WHAT THIS TASK INVOLVES:
Across all lines of the entries, tally those with the word "will" in them. The reply is the tally, by itself.

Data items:
↓↓↓

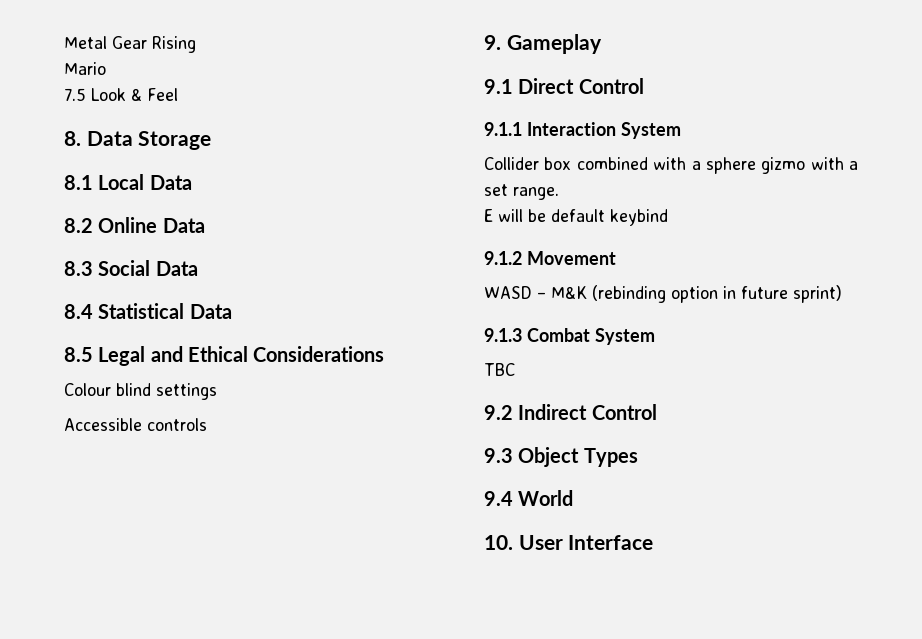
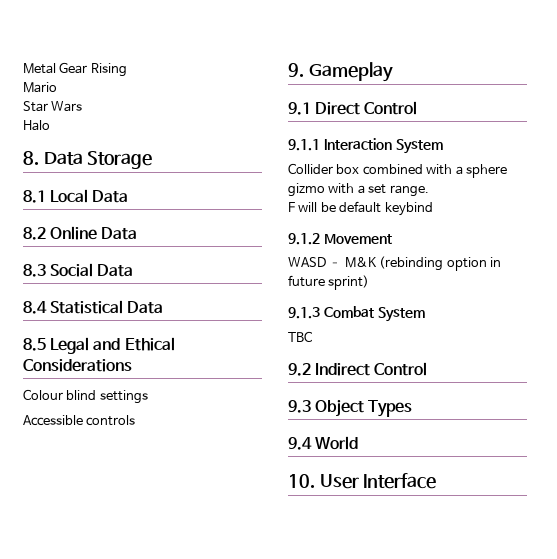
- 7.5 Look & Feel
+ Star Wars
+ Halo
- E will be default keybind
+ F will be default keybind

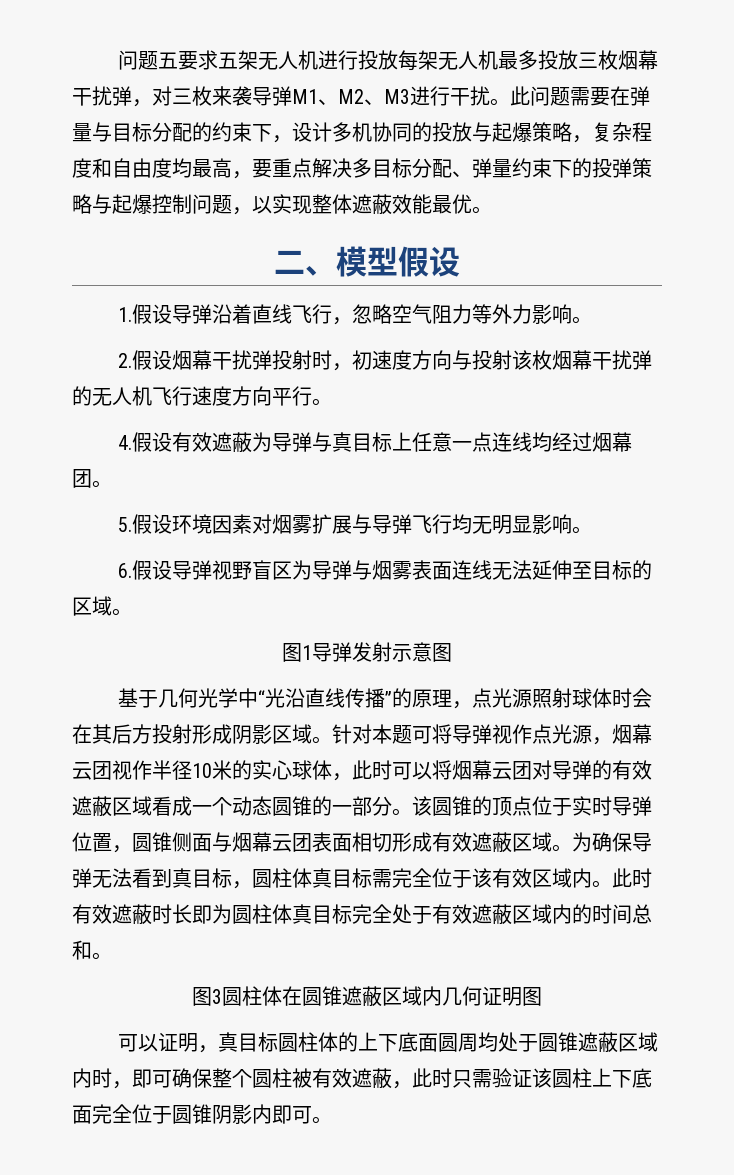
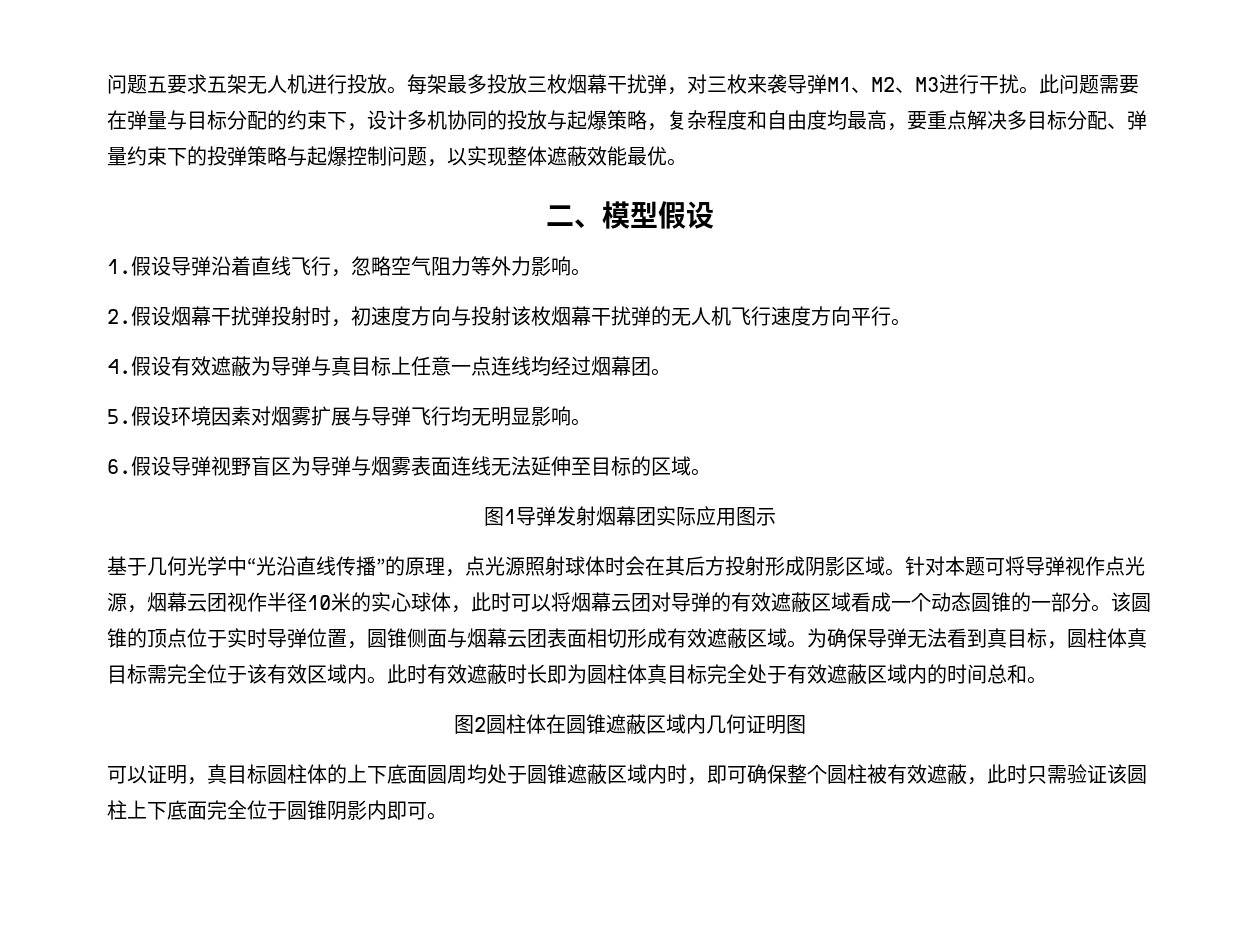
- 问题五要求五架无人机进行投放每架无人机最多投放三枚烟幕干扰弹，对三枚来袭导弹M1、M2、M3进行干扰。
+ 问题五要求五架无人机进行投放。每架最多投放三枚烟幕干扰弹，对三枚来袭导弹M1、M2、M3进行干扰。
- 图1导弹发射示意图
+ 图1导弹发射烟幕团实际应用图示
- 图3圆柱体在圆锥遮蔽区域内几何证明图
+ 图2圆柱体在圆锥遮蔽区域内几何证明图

↑↑↑

YOUR SOLUTION:
2